Bromide Levels in Mon Rose in 2010, Remain High
Pittsburgh Post-Gazette
4 November 2011
By Don Hopey,
Bromide levels rose in the Monongahela River in 2010 and remain
elevated, possibly because of discharges of wastewater from
Marcellus Shale drilling or electric power plants, said Jeanne
VanBriesen, a Carnegie Mellon University civil and environmental
engineering professor who spoke Thursday at a university research
symposium about the river.
Ms. VanBriesen, who is also director of CMU's Center for Water
Quality in Urban Environmental Systems, said the river's bromide
levels are much higher than what would be expected in similar
inland waterways and should be reduced to ensure that public
drinking water supplies remain safe.
Bromides are nontoxic salt compounds, but they react with
disinfectants used by municipal water treatment plants to form
brominated trihalomethanes, also known at THMs, which are volatile
organic liquid compounds that become part of the drinking water.

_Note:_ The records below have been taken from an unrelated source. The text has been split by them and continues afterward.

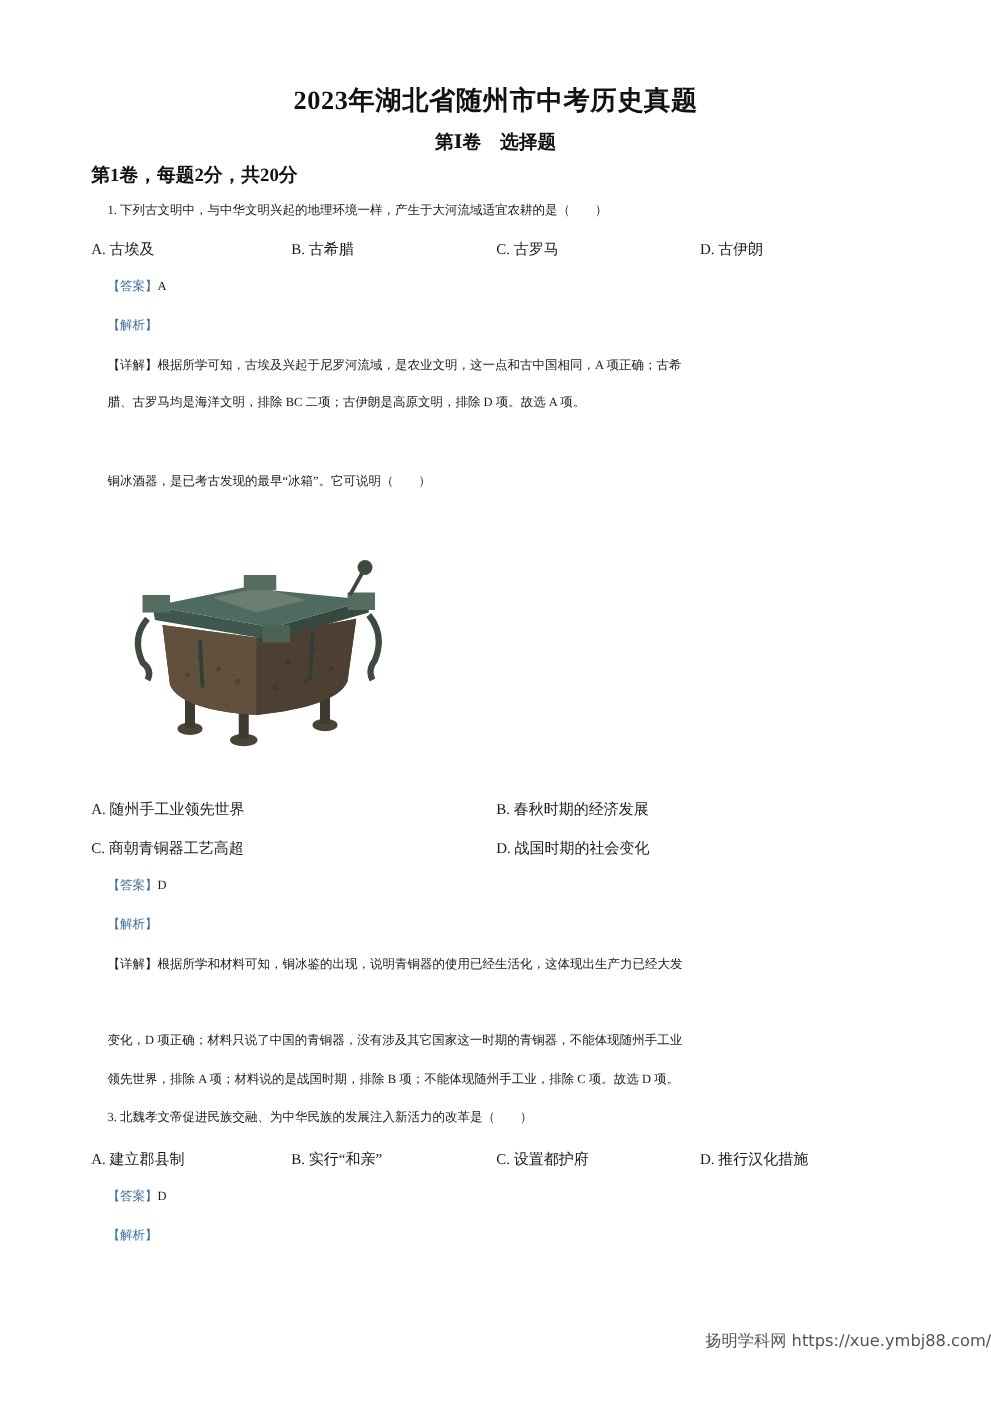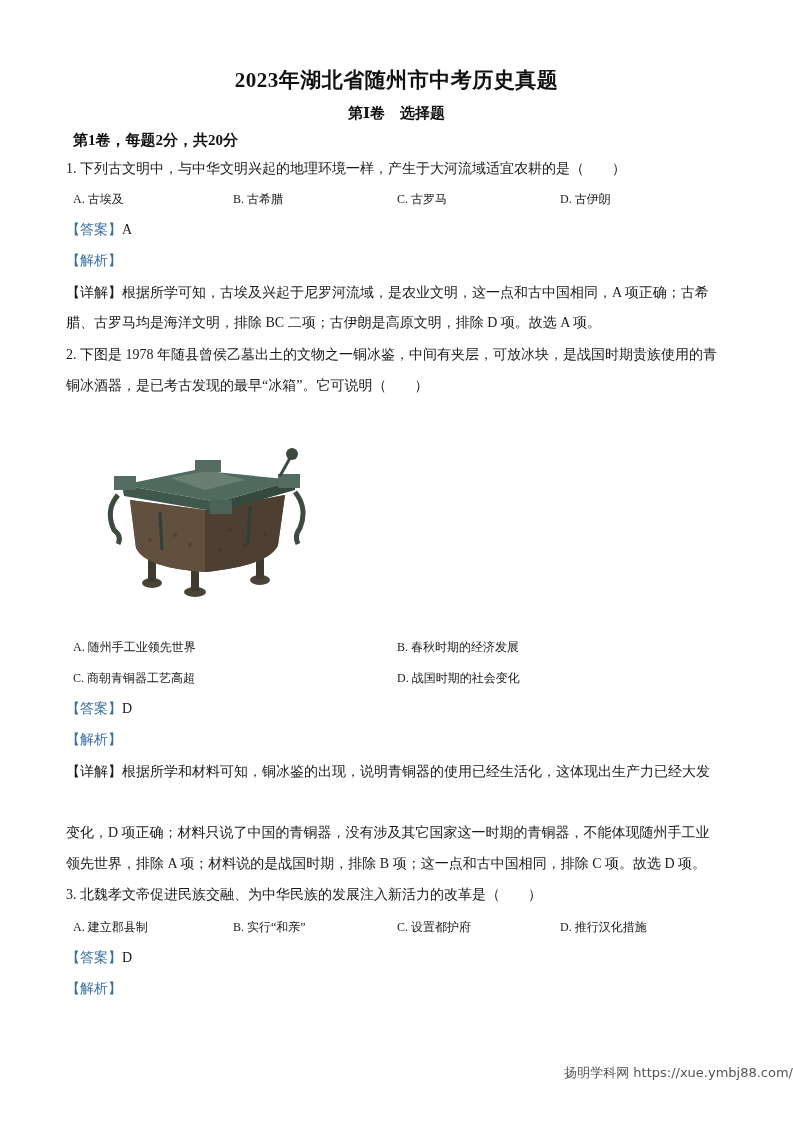--- a/index.html
+++ b/index.html
@@ -11,7 +11,7 @@
   .subtitle { position: absolute; top: 104px; left: 0; width: 793px; text-align: center;
               font-size: 15px; font-weight: bold; color: #111; }
   .section { position: absolute; top: 131px; left: 73px; font-size: 15px; font-weight: bold; color: #111; }
-  .line { position: absolute; left: 66px; font-size: 14px; line-height: 18px; white-space: nowrap; color: #1a1a1a; }
+  .line { position: absolute; left: 86px; font-size: 10px; line-height: 18px; white-space: nowrap; color: #1a1a1a; }
   .opt { position: absolute; font-size: 12px; line-height: 18px; white-space: nowrap; color: #1a1a1a; }
   .blue { color: #3a6f9f; }
   .ans { color: #1a1a1a; }

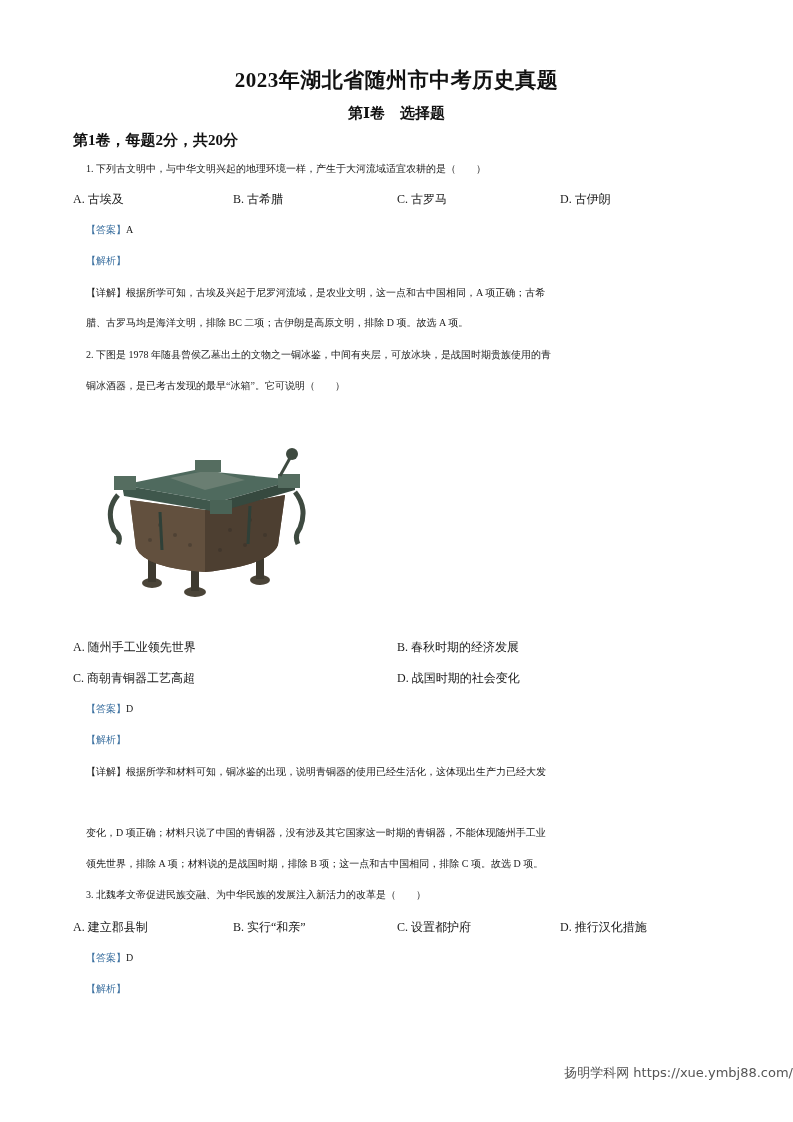--- a/index.html
+++ b/index.html
@@ -42,7 +42,6 @@
   </div>
   <div class="line" style="top:314px">腊、古罗马均是海洋文明，排除 BC 二项；古伊朗是高原文明，排除 D 项。故选 A 项。</div>
 
-  <div class="line" style="top:346px">2. 下图是 1978 年随县曾侯乙墓出土的文物之一铜冰鉴，中间有夹层，可放冰块，是战国时期贵族使用的青</div>
   <div class="line" style="top:377px">铜冰酒器，是已考古发现的最早“冰箱”。它可说明（　　）</div>
 
   <div class="photo">

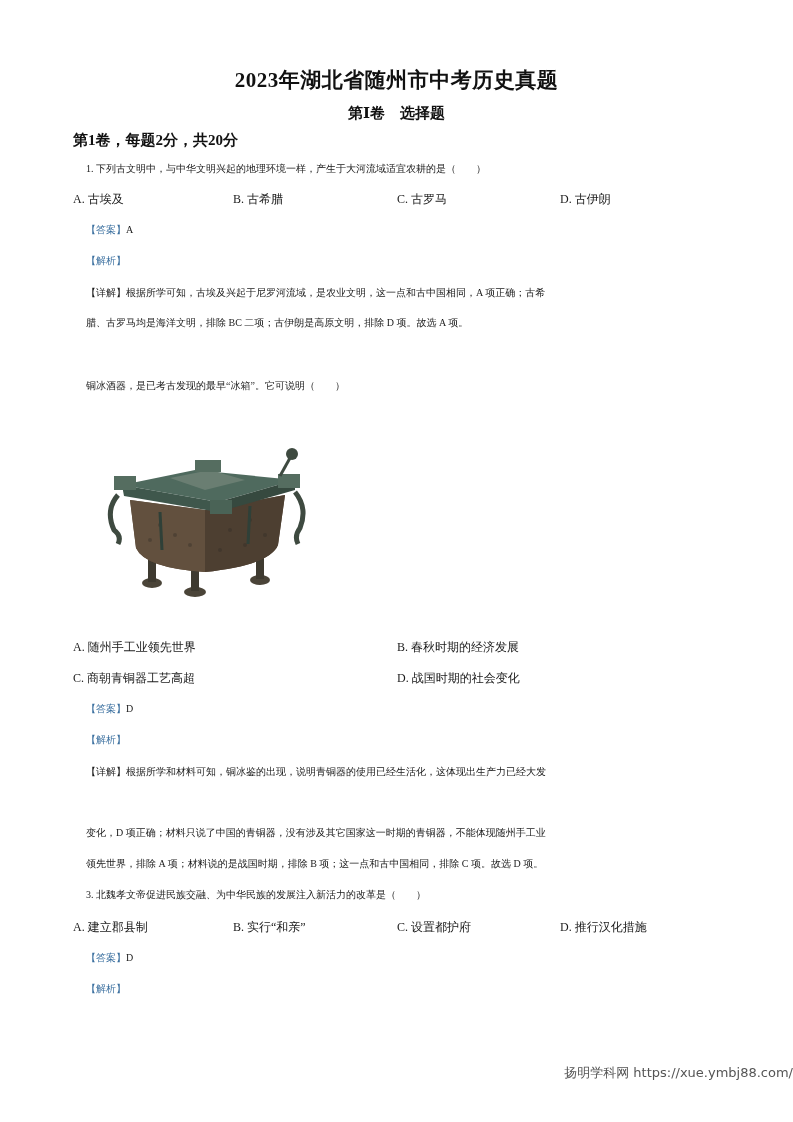--- a/index.html
+++ b/index.html
@@ -103,7 +103,7 @@
     <span>【详解】</span><span>根据所学和材料可知，铜冰鉴的出现，说明青铜器的使用已经生活化，这体现出生产力已经大发</span>
   </div>
   <div class="line" style="top:824px">变化，D 项正确；材料只说了中国的青铜器，没有涉及其它国家这一时期的青铜器，不能体现随州手工业</div>
-  <div class="line" style="top:855px">领先世界，排除 A 项；材料说的是战国时期，排除 B 项；这一点和古中国相同，排除 C 项。故选 D 项。</div>
+  <div class="line" style="top:855px">领先世界，排除 A 项；材料说的是战国时期，排除 B 项；不能体现随州手工业，排除 C 项。故选 D 项。</div>
 
   <div class="line" style="top:886px">3. 北魏孝文帝促进民族交融、为中华民族的发展注入新活力的改革是（　　）</div>
   <div class="opt" style="top:918px;left:73px">A. 建立郡县制</div>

The more bromides in the river water, the more THMs in the
finished water, and studies show a link between ingestion of THMs
and several types of cancer and birth defects.

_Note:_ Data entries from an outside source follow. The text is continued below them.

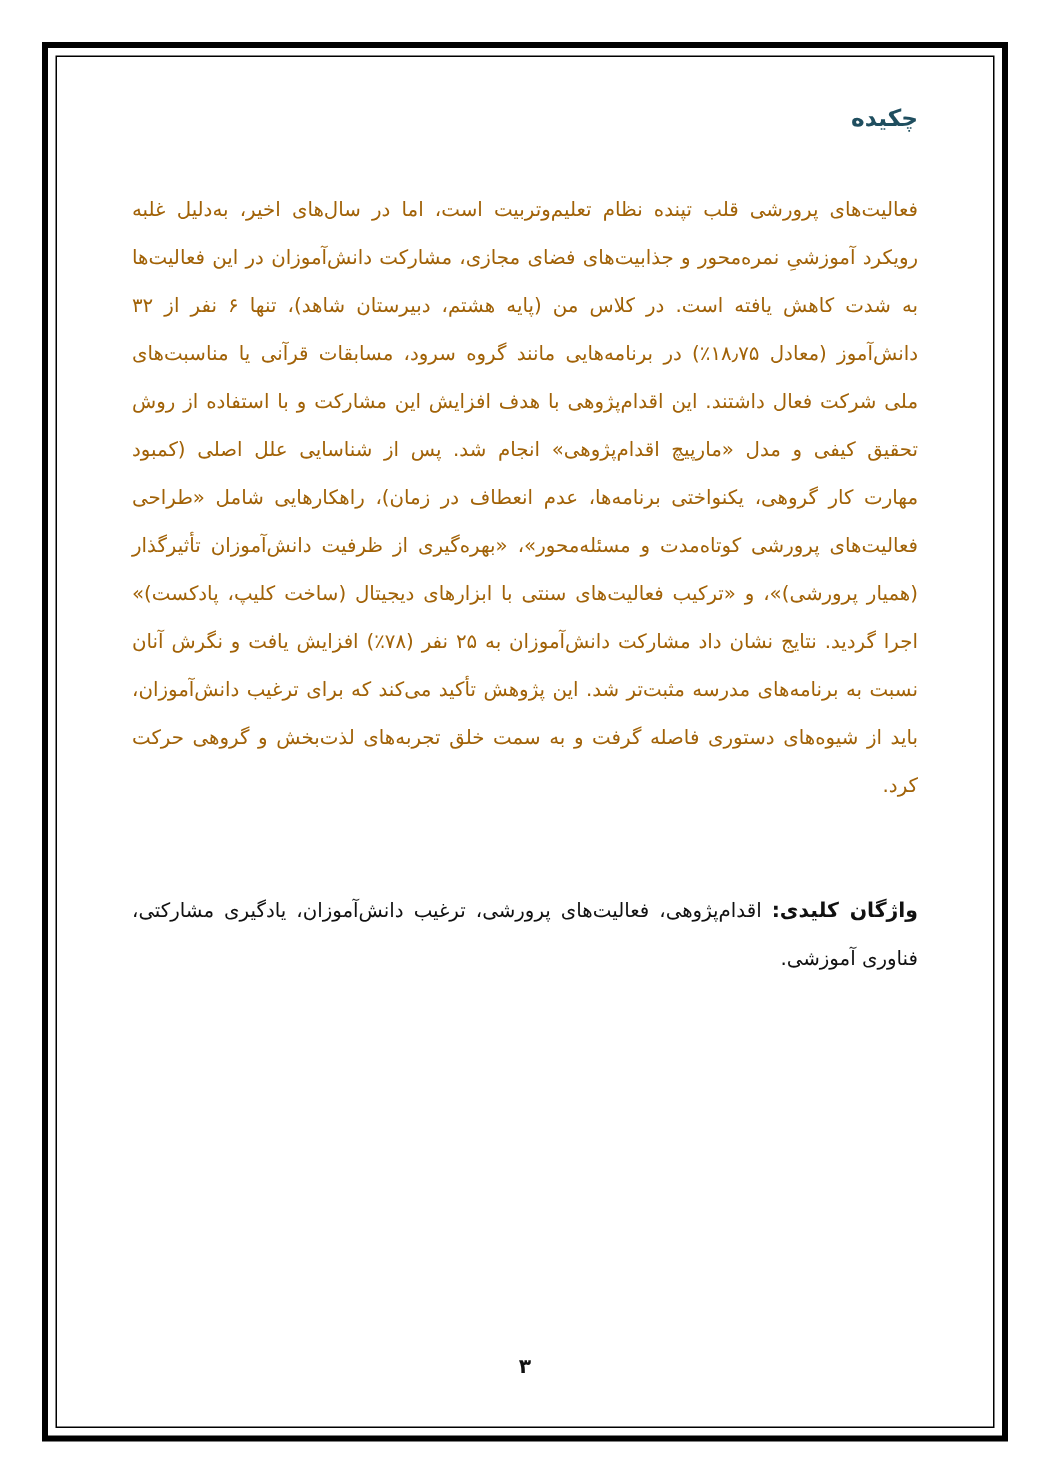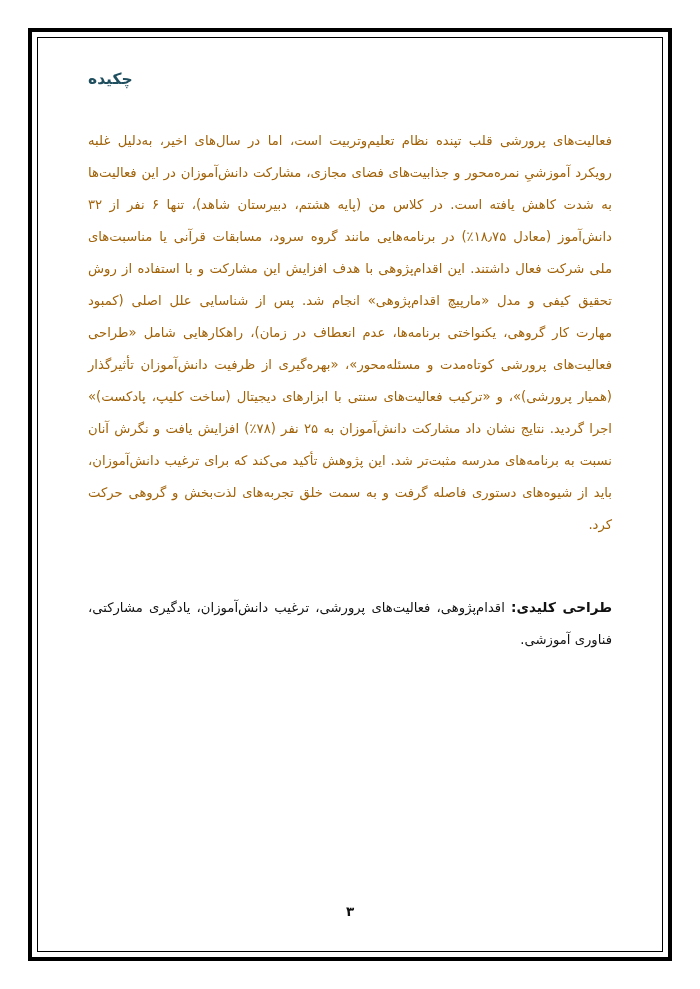--- a/index.html
+++ b/index.html
@@ -58,6 +58,7 @@
     line-height: 1.2;
   }
   .section-heading.align-right {
+    text-align: right;
   }
 
   .abstract-body {

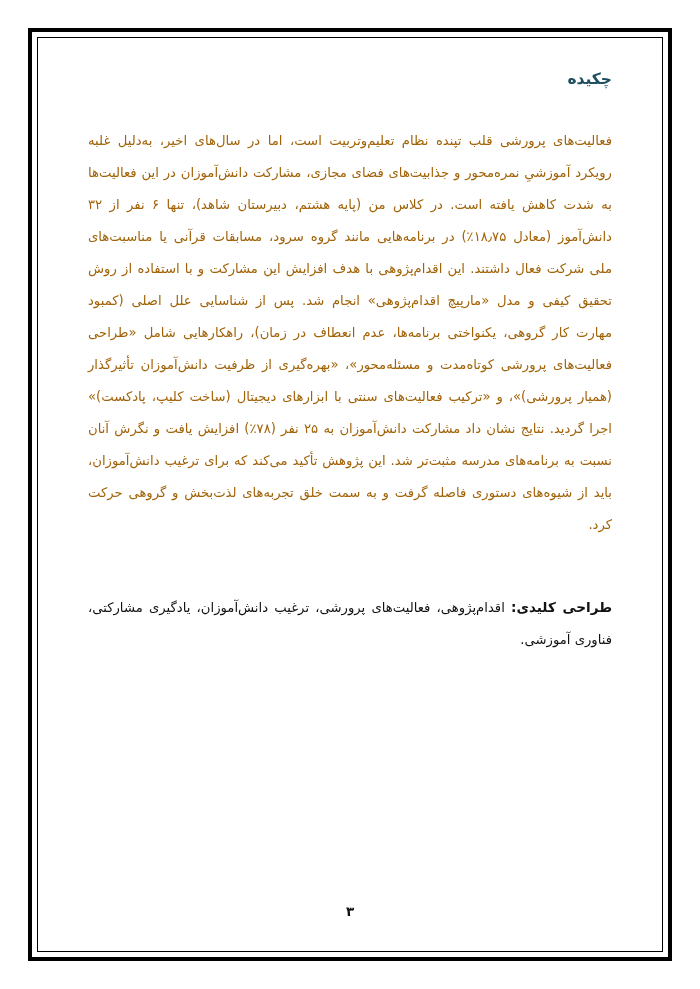--- a/index.html
+++ b/index.html
@@ -118,7 +118,7 @@
   <p class="abstract-body">فعالیت‌های پرورشی قلب تپنده نظام تعلیم‌وتربیت است، اما در سال‌های اخیر، به‌دلیل غلبه رویکرد آموزشیِ نمره‌محور و جذابیت‌های فضای مجازی، مشارکت دانش‌آموزان در این فعالیت‌ها به شدت کاهش یافته است. در کلاس من (پایه هشتم، دبیرستان شاهد)، تنها ۶ نفر از ۳۲ دانش‌آموز (معادل ۱۸٫۷۵٪) در برنامه‌هایی مانند گروه سرود، مسابقات قرآنی یا مناسبت‌های ملی شرکت فعال داشتند. این اقدام‌پژوهی با هدف افزایش این مشارکت و با استفاده از روش تحقیق کیفی و مدل «مارپیچ اقدام‌پژوهی» انجام شد. پس از شناسایی علل اصلی (کمبود مهارت کار گروهی، یکنواختی برنامه‌ها، عدم انعطاف در زمان)، راهکارهایی شامل «طراحی فعالیت‌های پرورشی کوتاه‌مدت و مسئله‌محور»، «بهره‌گیری از ظرفیت دانش‌آموزان تأثیرگذار (همیار پرورشی)»، و «ترکیب فعالیت‌های سنتی با ابزارهای دیجیتال (ساخت کلیپ، پادکست)» اجرا گردید. نتایج نشان داد مشارکت دانش‌آموزان به ۲۵ نفر (۷۸٪) افزایش یافت و نگرش آنان نسبت به برنامه‌های مدرسه مثبت‌تر شد. این پژوهش تأکید می‌کند که برای ترغیب دانش‌آموزان، باید از شیوه‌های دستوری فاصله گرفت و به سمت خلق تجربه‌های لذت‌بخش و گروهی حرکت کرد.</p>
 
   <p class="keywords-block">
-    <span class="keywords-label">طراحی کلیدی:</span><span class="keywords-list"> اقدام‌پژوهی، فعالیت‌های پرورشی، ترغیب دانش‌آموزان، یادگیری مشارکتی، فناوری آموزشی.</span>
+    <span class="keywords-label">واژگان کلیدی:</span><span class="keywords-list"> اقدام‌پژوهی، فعالیت‌های پرورشی، ترغیب دانش‌آموزان، یادگیری مشارکتی، فناوری آموزشی.</span>
   </p>
 
 </div>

"THMs are carcinogenic for long-term exposures," Ms. VanBriesen
said, "so you don't want to keep putting more bromide into the
[Mon] river basin."
Eleven public water treatment intakes are on the Monongahela
River, supplying approximately 350,000 customers. Ms. VanBriesen's
two-year study sampled river water at eight locations near public
drinking water intakes and focused on chloride and bromide,
elements that are components of total dissolved solids.
"Bromide going into the river system started to increase in
mid-2010, and, if you look deeper, the relative amount of bromide
is increasing," Ms. VanBriesen said. "It's an indication that
something is changing in the basin. Freshwater shouldn't have this
much bromide."
This spring, the Ohio River Valley Water Sanitation Commission
designated bromide as a "compound of concern" for water treatment
plants.
Ms. VanBriesen said her research hasn't pinpointed a single source
but said bromide is contained in water discharges from air
pollution control devices at coal-fired power plants and in
wastewater or "produced water" from Marcellus Shale drilling
operations.
Controls on some discharges from likely bromide sources and a much
wetter 2011 that diluted bromide concentrations, she said,
produced more stable water quality in the river this year compared
with 2010, which was drier, reducing river flow.